T03: BVM2025 Hands-on Tutorial on

Implicit Neural Representations (INRs) in Medical Imaging

Sunday 09 March 2025, 14:00 am - 17:30 pm (CET)
BVM 2025 More Information


Complementary to the recent success in population-based training of deep neural networks for medical image analysis tasks there has been an exiting development and advancement of optimisation driven approaches using Implicit Neural Representations (INR). INRs, which model e.g. mappings between input coordinates and output gray values as continuous functions, are promising in various vision tasks including motion estimation, image reconstruction, denoising, superresolution, and compression. Over the last few years, those ideas have been transferred into the medical imaging field, where they offer unique advantages in adapting to task- and instance-specific challenges that have thus far prevented a wider spread adoption. Our tutorial will provide both a comprehensive overview lecture of INR research in the medical imaging domain as well as practical demonstrations and hands-on learning for interested students and researchers with little or no prior knowledge of the topic.
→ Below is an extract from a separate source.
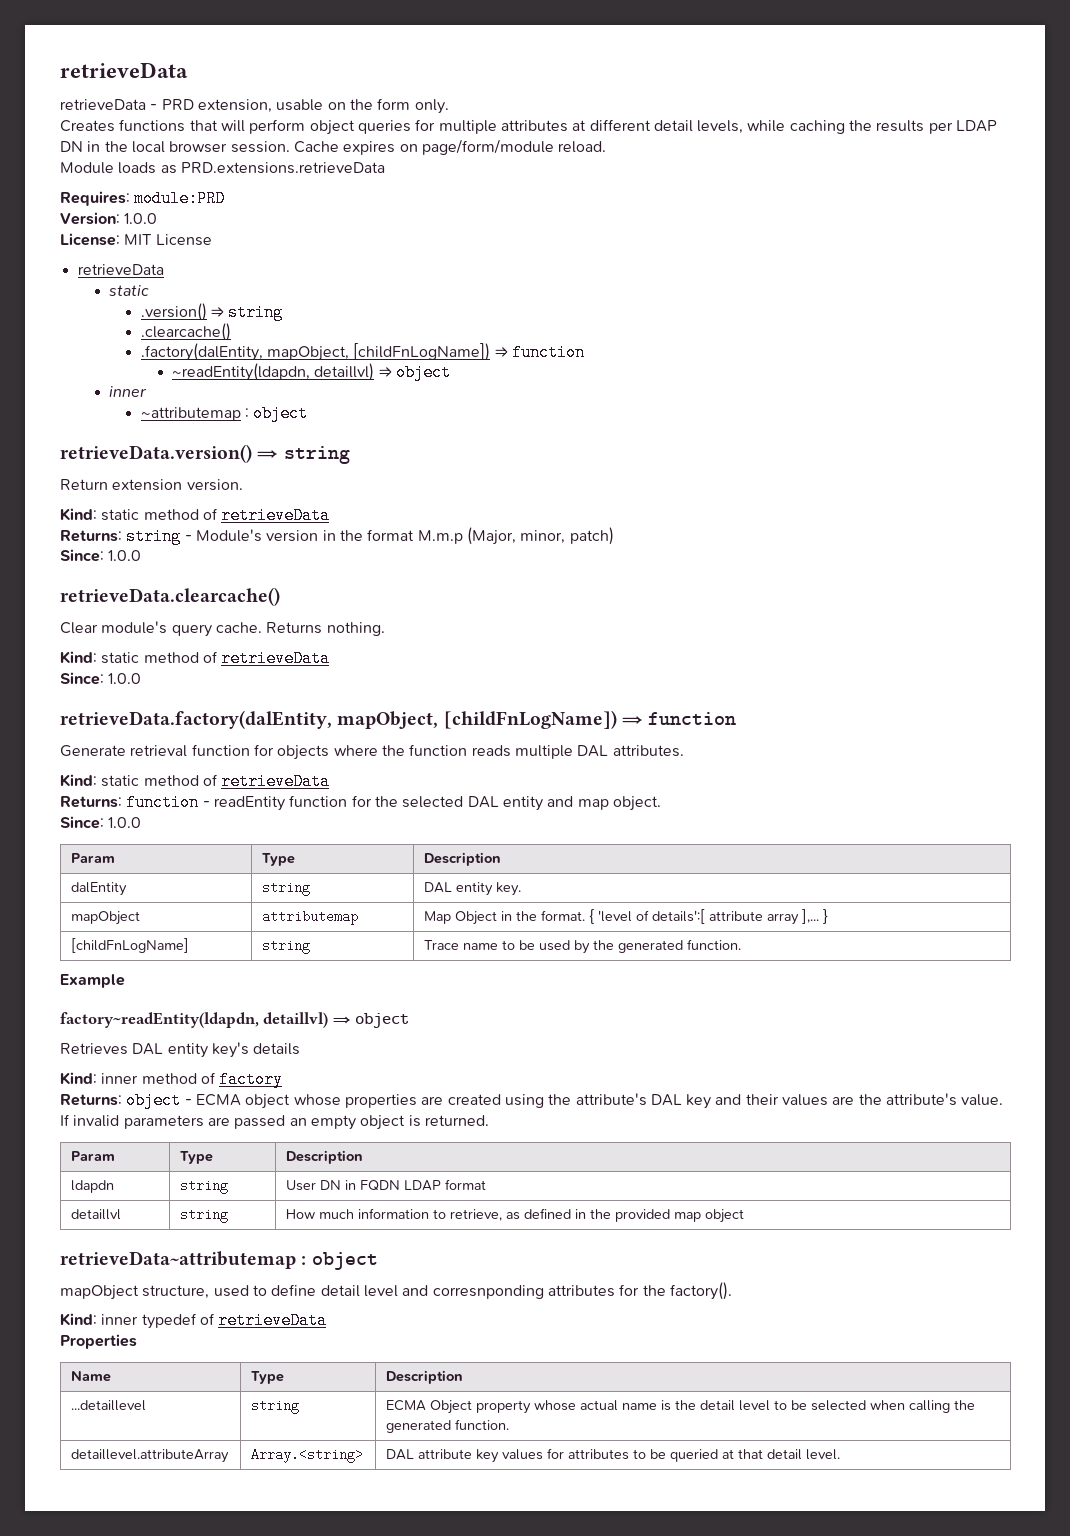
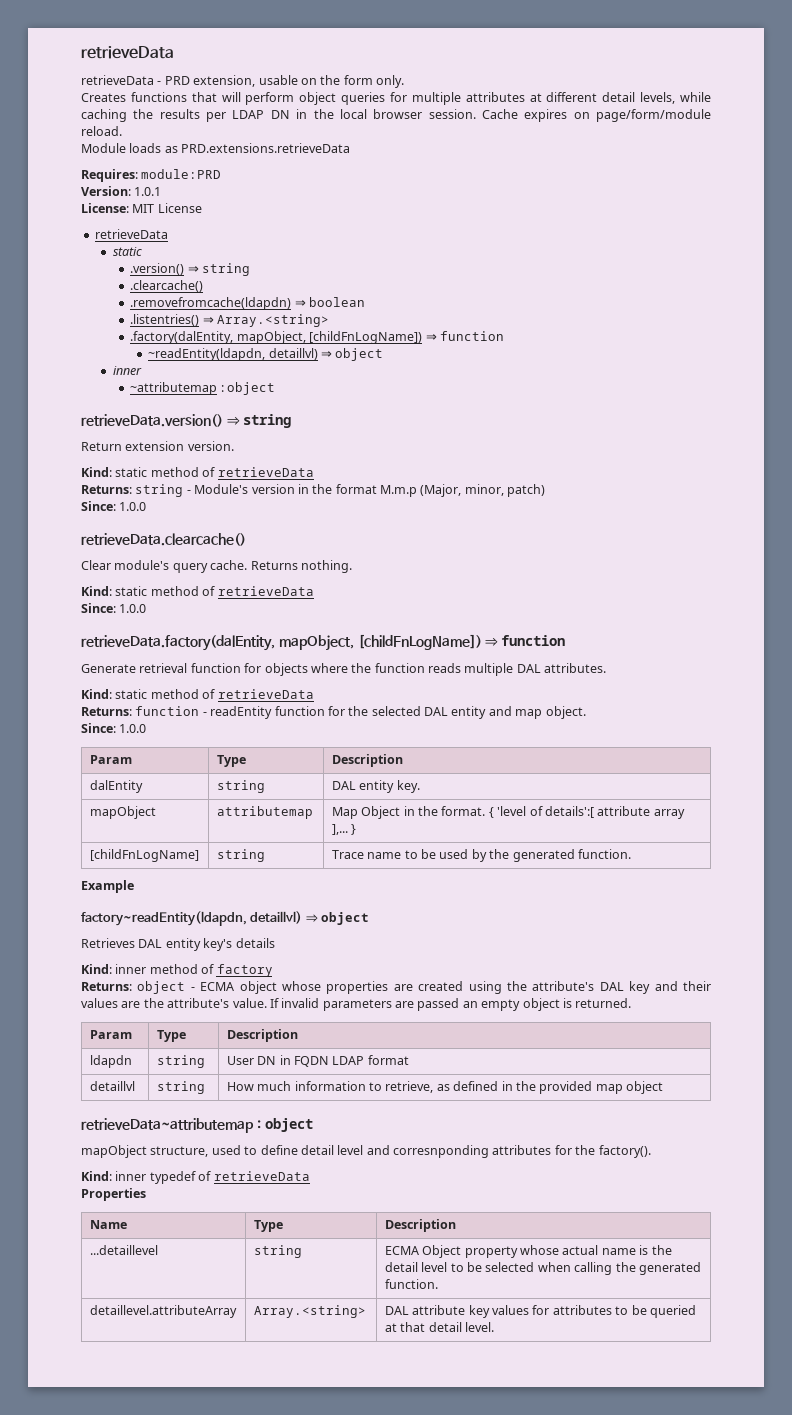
[124,213,158,224] 1.0.0 -> [134,187,162,196] 1.0.1
(231, 332) none -> [130,297,366,310] [130,314,330,327] // .removefromcache(ldapdn) ⇒ boolean // .listentries() ⇒ Array.<string>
The Notebook used during the session can be accessed and edited through Colab: Open In Collab

The solution can be found on GitHub: View on Github

Also check out our INR Playground on Hugging face Spaces: Open In Hugging Face Spaces


Talks

Time Topic Contents
14:00 - 14:10 Welcome & Overview Introduction of speakers and organisational tutorial information
14:10 - 14:30 Introduction to INR Basic conceptual and mathematical foundations on INRs and associated activation functions
14:30 - 16:30 Hands-On (incl. individual breaks) Assisted programming of INR solutions for reconstruction, denoising and image registration in Jupyter notebooks
16:30 - 17:10 Advanced Topic Mini-Lectures (4x10min) 10 Minute Mini-Lecutures on challenging MRI reconstruction, rendering INRs (NERF), implicit neural image registration and multi-instance INR generalization
17:10 - 17:30 Evaluation Discussion / Q&A


Organizers

Mattias Henrich
Universität zu Lübeck
Biography

Mattias Paul Heinrich is an Associate Professor at the Institue of Medical Informatics in Lübeck, Germany, and leads a research group focusing on diverse topics in the field of Medical Deep Learning and has acquired third-party funding for various projects. His research expertise lies in the fields of data analysis, machine learning and medical imaging. Together with collaborators from UK, France and Germany within academia and industry, Mattias has published more than 50 peer-reviewed articles with high citation impact and won several international awards.

Fenja Falta
Universität zu Lübeck
Biography

Fenja is a research assistant and Ph.D. candidate at the Medical Deep Learning Lab in the Institute of Medical Informatics in Lübeck. She has a mathematical background with a M.Sc. in Computational Life Science. Her research is focused around medical image registration, leveraging a combination of population-learned models with instance-based optimization.

Ziad Al-Haj Hemidi
Universität zu Lübeck
Biography

Ziad Al-Haj Hemidi is a Ph.D. student at the Institute of Medical Informatics, University of Lübeck. He earned his B.Sc. and M.Sc. in Medical Computer Science there (2019, 2022), focusing on MRI motion correction. Since 2022, he has been researching medical imaging in Prof. Mattias Heinrich’s Medical Deep Learning group, optimizing cardiac MRI reconstruction and motion artifact reduction for the MEDICARE project. His interests include MR imaging, k-space artifact reduction, fast reconstruction, deep learning, and implicit neural representations.

Christoph Großbröhmer
Universität zu Lübeck
Biography

Christoph is a research assistant and Ph.D. candidate at the Institute of Medical Informatics at the lab of Mattias Heinrich in Lübeck, Germany. He holds an M.S. degree in Medical Engineering Science and works on improving ultrasound image analysis and reconstruction, especially for pediatric patients. He is further actively involved in research related to medical image registration and has a faible for Implicit Neural Representations.